In collaborazione con AICR, gli esperti del World Cancer Research Fund (WCRF) hanno stilato delle raccomandazioni per un’alimentazione sana ed equilibrata che aiuti a prevenire il cancro:

  • Mantieni un peso nella norma. I chili di troppo sono stati associati allo sviluppo di 13 tumori e la lista include due dei tumori più diffusi (mammella e colon-retto), alcuni di quelli più difficili da trattare (pancreas, esofago e cistifellea), ma anche tumori ginecologici (utero e ovaio), tumori di fegato, reni e stomaco, il mieloma, il meningioma e il tumore della tiroide.
  • Consuma cereali integrali, vegetali, frutta e legumi. Vanno assunte 5 porzioni al giorno di frutta e verdura ed è meglio variare il più possibile gli alimenti consumati.
  • Limita il consumo dei cosiddetti “fast food”. Sono spesso troppo ricchi in grassi, zuccheri e sale.
  • Limita il consumo di carne rossa e lavorata. Attenzione, gli esperti non dicono di eliminare completamente la carne, che resta una valida fonte di nutrienti, in particolare di proteine, ferro, zinco e vitamina B12.
  • Limita il consumo di bevande zuccherate. Troppe calorie “vuote” che aumentano più facilmente il peso e quindi il rischio di tumore.
  • Limita il consumo di alcol. Per ridurre ancor di più il rischio di ammalarsi, sarebbe meglio non consumarne affatto. Non sono raccomandate, ma per chi ne consuma si raccomanda di limitarsi ad una quantità pari ad un bicchiere di vino (da 120 ml) al giorno per le donne e due per gli uomini, solamente durante i pasti.
  • Non basare la tua alimentazione sui supplementi (integratori).
  • Limita il consumo di sale (non più di 5 g al giorno) e di cibi conservati sotto sale.
  • Evitare cibi contaminati da muffe (in particolare cereali e legumi).
  • Assicurarsi un apporto sufficiente di tutti i nutrienti essenziali variando spesso gli alimenti della dieta. L’assunzione di supplementi alimentari (vitamine o minerali) per la prevenzione del cancro è invece sconsigliata.
  • Tenere sotto controllo il peso anche attraverso la pratica giornaliera dell’esercizio fisico.

Conclusioni

Scegliere quotidianamente alimenti come broccoli, cavolfiori e tè verde, senza trascurare la varietà e la qualità della dieta, è un approccio sensato sostenuto dalla ricerca. La ricerca sugli alimenti antitumorali è in costante evoluzione, e nuovi studi potranno confermare o ridefinire il ruolo di questi alimenti anche come coadiuvanti nelle strategie terapeutiche tradizionali.

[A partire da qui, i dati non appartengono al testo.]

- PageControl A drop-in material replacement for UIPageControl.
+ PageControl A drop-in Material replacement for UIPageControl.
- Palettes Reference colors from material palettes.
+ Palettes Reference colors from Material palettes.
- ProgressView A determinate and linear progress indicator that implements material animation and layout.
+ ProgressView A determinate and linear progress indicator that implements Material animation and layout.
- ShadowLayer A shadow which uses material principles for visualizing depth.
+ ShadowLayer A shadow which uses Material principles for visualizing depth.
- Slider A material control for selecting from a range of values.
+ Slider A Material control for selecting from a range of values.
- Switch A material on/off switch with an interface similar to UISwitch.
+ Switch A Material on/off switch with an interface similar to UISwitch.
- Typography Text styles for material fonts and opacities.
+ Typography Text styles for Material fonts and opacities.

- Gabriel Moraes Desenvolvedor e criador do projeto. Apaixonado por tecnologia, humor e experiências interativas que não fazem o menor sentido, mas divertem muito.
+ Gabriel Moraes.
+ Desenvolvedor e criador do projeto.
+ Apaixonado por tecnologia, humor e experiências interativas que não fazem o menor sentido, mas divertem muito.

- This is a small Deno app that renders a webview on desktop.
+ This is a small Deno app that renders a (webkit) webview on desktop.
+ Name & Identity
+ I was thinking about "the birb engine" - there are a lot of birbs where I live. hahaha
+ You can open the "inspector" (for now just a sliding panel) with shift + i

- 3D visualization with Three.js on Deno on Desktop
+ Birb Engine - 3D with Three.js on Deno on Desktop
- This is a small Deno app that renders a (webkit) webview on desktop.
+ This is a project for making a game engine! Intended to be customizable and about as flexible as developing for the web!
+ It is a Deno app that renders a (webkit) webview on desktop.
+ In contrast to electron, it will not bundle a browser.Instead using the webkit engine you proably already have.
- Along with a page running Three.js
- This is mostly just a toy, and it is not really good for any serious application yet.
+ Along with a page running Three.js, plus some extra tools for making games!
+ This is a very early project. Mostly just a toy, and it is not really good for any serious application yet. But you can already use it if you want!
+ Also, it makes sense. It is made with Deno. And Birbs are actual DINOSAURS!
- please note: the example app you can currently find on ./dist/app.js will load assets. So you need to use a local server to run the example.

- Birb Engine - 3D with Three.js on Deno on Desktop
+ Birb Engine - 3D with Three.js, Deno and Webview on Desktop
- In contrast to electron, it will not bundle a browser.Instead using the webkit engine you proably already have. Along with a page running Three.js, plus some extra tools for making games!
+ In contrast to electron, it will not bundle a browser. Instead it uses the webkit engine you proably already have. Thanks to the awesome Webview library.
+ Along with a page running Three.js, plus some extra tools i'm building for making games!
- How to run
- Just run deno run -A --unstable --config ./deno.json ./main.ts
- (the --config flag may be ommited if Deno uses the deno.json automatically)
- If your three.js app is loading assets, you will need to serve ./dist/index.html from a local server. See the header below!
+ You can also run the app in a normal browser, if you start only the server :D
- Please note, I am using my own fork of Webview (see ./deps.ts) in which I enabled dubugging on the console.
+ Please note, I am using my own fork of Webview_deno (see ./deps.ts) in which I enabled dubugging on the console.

È importante sottolineare che nessun alimento, anche tra i più studiati e promettenti, può essere considerato una “cura” contro il cancro. Il consumo di broccoli o di altri vegetali antitumorali si inserisce nel più ampio paradigma della prevenzione, contribuendo a ridurre il rischio ma non a eliminarlo del tutto. La raccomandazione delle linee guida internazionali è di associare una dieta ricca di vegetali a stili di vita sani, attività fisica regolare, attenzione al peso corporeo e limitazione dell’esposizione a sostanze cancerogene note.